### Dataset extract:
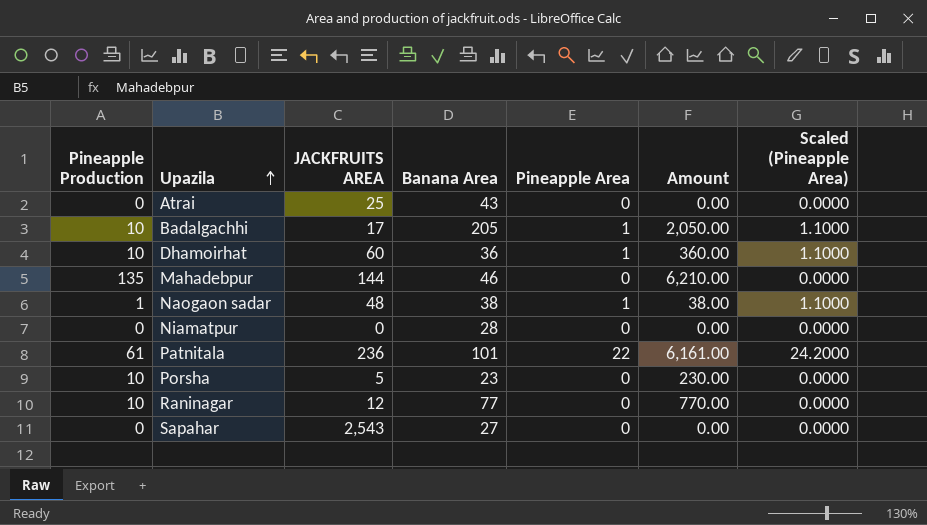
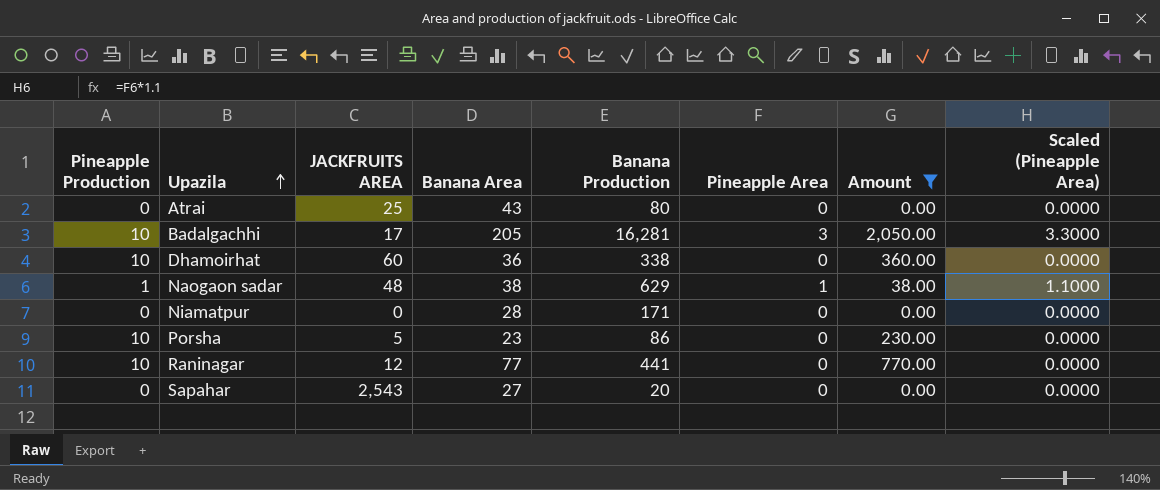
filter: none -> Amount <= 2,050.00
column Banana Production | position: none -> 5
Badalgachhi | Pineapple Area: 1 -> 3
Badalgachhi | Scaled (Pineapple Area): 1.1000 -> 3.3000
Dhamoirhat | Pineapple Area: 1 -> 0
Dhamoirhat | Scaled (Pineapple Area): 1.1000 -> 0.0000

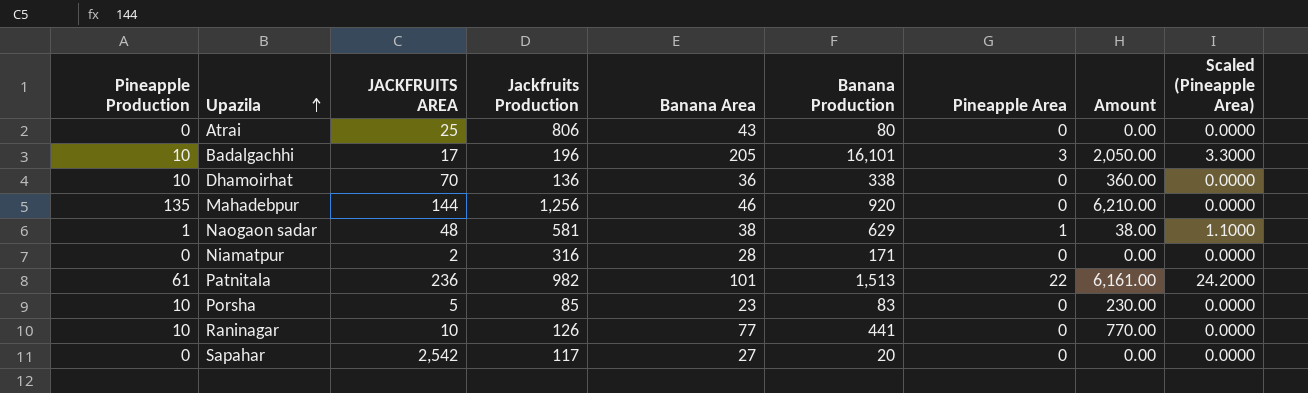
filter: Amount <= 2,050.00 -> none
column Jackfruits Production | position: none -> 4
Badalgachhi | Banana Production: 16,281 -> 16,101
Dhamoirhat | JACKFRUITS AREA: 60 -> 70
Niamatpur | JACKFRUITS AREA: 0 -> 2
Porsha | Banana Production: 86 -> 83
Raninagar | JACKFRUITS AREA: 12 -> 10
Sapahar | JACKFRUITS AREA: 2,543 -> 2,542

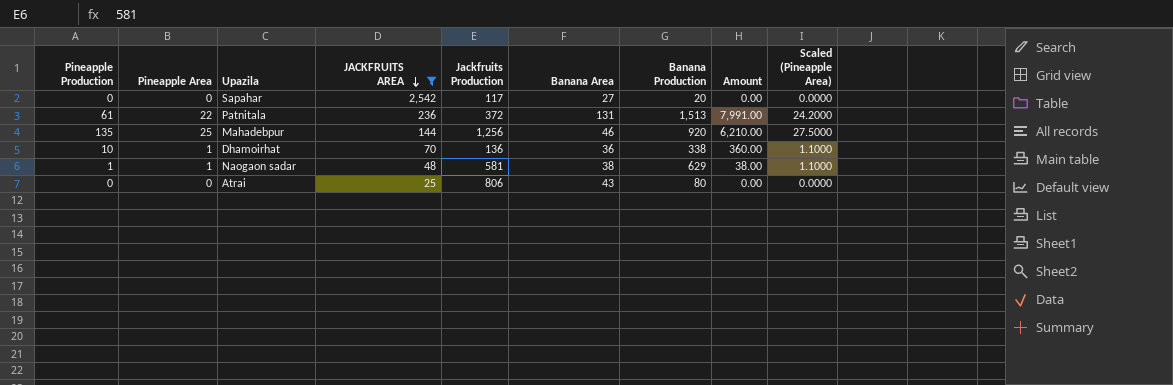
filter: none -> JACKFRUITS AREA >= 25
row order: Upazila ascending -> JACKFRUITS AREA descending
column Pineapple Area | position: 7 -> 2
Patnitala | Jackfruits Production: 982 -> 372
Patnitala | Banana Area: 101 -> 131
Patnitala | Amount: 6,161.00 -> 7,991.00
Mahadebpur | Pineapple Area: 0 -> 25
Mahadebpur | Scaled (Pineapple Area): 0.0000 -> 27.5000
Dhamoirhat | Pineapple Area: 0 -> 1
Dhamoirhat | Scaled (Pineapple Area): 0.0000 -> 1.1000

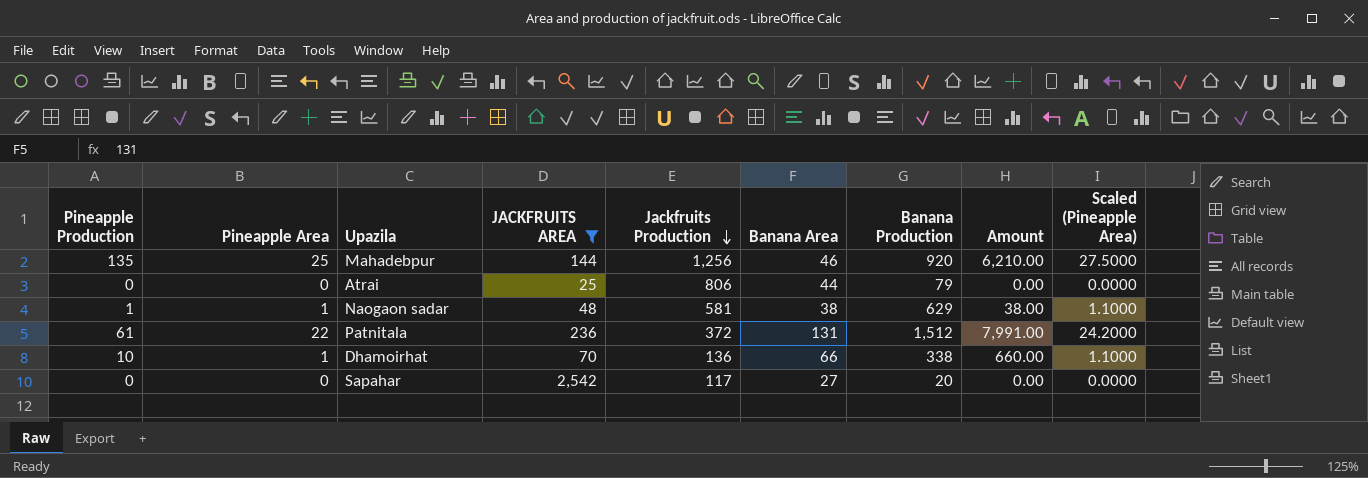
row order: JACKFRUITS AREA descending -> Jackfruits Production descending
Atrai | Banana Area: 43 -> 44
Atrai | Banana Production: 80 -> 79
Patnitala | Banana Production: 1,513 -> 1,512
Dhamoirhat | Banana Area: 36 -> 66
Dhamoirhat | Amount: 360.00 -> 660.00

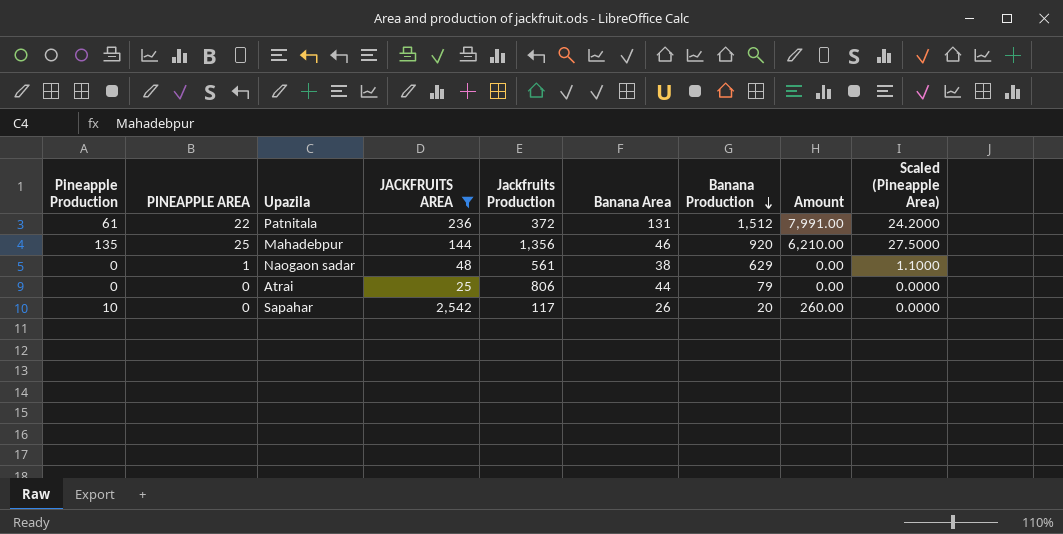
row order: Jackfruits Production descending -> Banana Production descending
column name: Pineapple Area -> PINEAPPLE AREA
row Dhamoirhat: 10 | 1 | 70 | 136 | 66 | 338 | 660.00 | 1.1000 -> none
Mahadebpur | Jackfruits Production: 1,256 -> 1,356
Naogaon sadar | Pineapple Production: 1 -> 0
Naogaon sadar | Jackfruits Production: 581 -> 561
Naogaon sadar | Amount: 38.00 -> 0.00
Sapahar | Pineapple Production: 0 -> 10
Sapahar | Banana Area: 27 -> 26
Sapahar | Amount: 0.00 -> 260.00

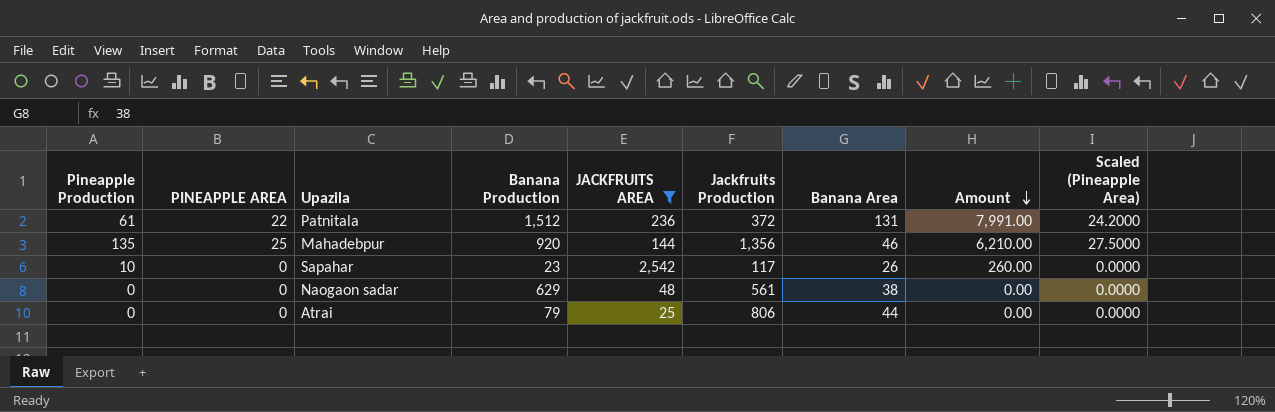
row order: Banana Production descending -> Amount descending
column Banana Production | position: 7 -> 4
Sapahar | Banana Production: 20 -> 23
Naogaon sadar | PINEAPPLE AREA: 1 -> 0
Naogaon sadar | Scaled (Pineapple Area): 1.1000 -> 0.0000

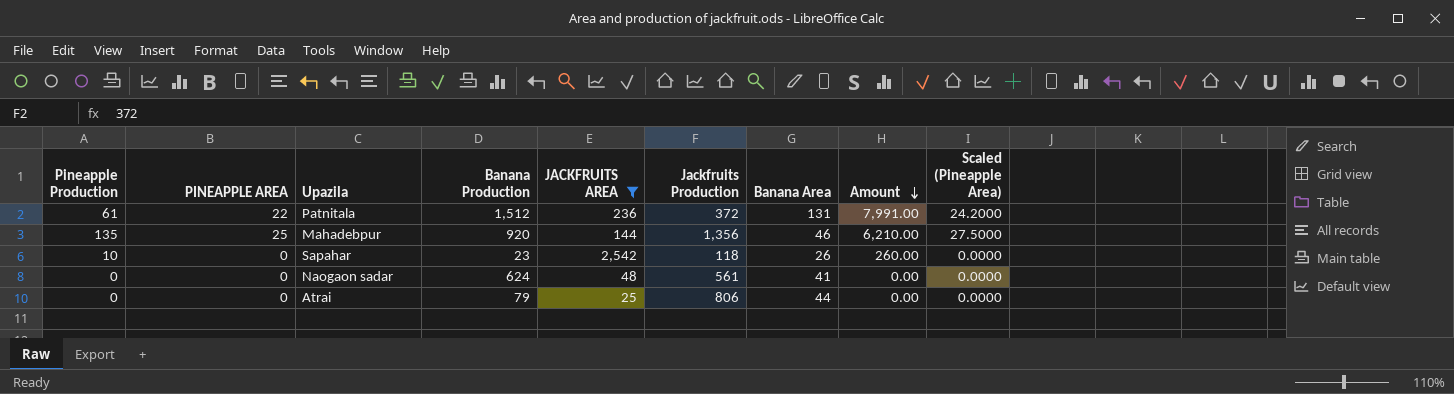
Sapahar | Jackfruits Production: 117 -> 118
Naogaon sadar | Banana Production: 629 -> 624
Naogaon sadar | Banana Area: 38 -> 41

### Exercise instructions:
Apart from the pictures, all of the data must be duplicated exactly as shown above.

### Result of this exercise:
filter: none -> Amount <= 2,050.00
column Banana Production | position: none -> 5
Badalgachhi | Pineapple Area: 1 -> 3
Badalgachhi | Scaled (Pineapple Area): 1.1000 -> 3.3000
Dhamoirhat | Pineapple Area: 1 -> 0
Dhamoirhat | Scaled (Pineapple Area): 1.1000 -> 0.0000

filter: Amount <= 2,050.00 -> none
column Jackfruits Production | position: none -> 4
Badalgachhi | Banana Production: 16,281 -> 16,101
Dhamoirhat | JACKFRUITS AREA: 60 -> 70
Niamatpur | JACKFRUITS AREA: 0 -> 2
Porsha | Banana Production: 86 -> 83
Raninagar | JACKFRUITS AREA: 12 -> 10
Sapahar | JACKFRUITS AREA: 2,543 -> 2,542

filter: none -> JACKFRUITS AREA >= 25
row order: Upazila ascending -> JACKFRUITS AREA descending
column Pineapple Area | position: 7 -> 2
Patnitala | Jackfruits Production: 982 -> 372
Patnitala | Banana Area: 101 -> 131
Patnitala | Amount: 6,161.00 -> 7,991.00
Mahadebpur | Pineapple Area: 0 -> 25
Mahadebpur | Scaled (Pineapple Area): 0.0000 -> 27.5000
Dhamoirhat | Pineapple Area: 0 -> 1
Dhamoirhat | Scaled (Pineapple Area): 0.0000 -> 1.1000

row order: JACKFRUITS AREA descending -> Jackfruits Production descending
Atrai | Banana Area: 43 -> 44
Atrai | Banana Production: 80 -> 79
Patnitala | Banana Production: 1,513 -> 1,512
Dhamoirhat | Banana Area: 36 -> 66
Dhamoirhat | Amount: 360.00 -> 660.00

row order: Jackfruits Production descending -> Banana Production descending
column name: Pineapple Area -> PINEAPPLE AREA
row Dhamoirhat: 10 | 1 | 70 | 136 | 66 | 338 | 660.00 | 1.1000 -> none
Mahadebpur | Jackfruits Production: 1,256 -> 1,356
Naogaon sadar | Pineapple Production: 1 -> 0
Naogaon sadar | Jackfruits Production: 581 -> 561
Naogaon sadar | Amount: 38.00 -> 0.00
Sapahar | Pineapple Production: 0 -> 10
Sapahar | Banana Area: 27 -> 26
Sapahar | Amount: 0.00 -> 260.00

row order: Banana Production descending -> Amount descending
column Banana Production | position: 7 -> 4
Sapahar | Banana Production: 20 -> 23
Naogaon sadar | PINEAPPLE AREA: 1 -> 0
Naogaon sadar | Scaled (Pineapple Area): 1.1000 -> 0.0000

Sapahar | Jackfruits Production: 117 -> 118
Naogaon sadar | Banana Production: 629 -> 624
Naogaon sadar | Banana Area: 38 -> 41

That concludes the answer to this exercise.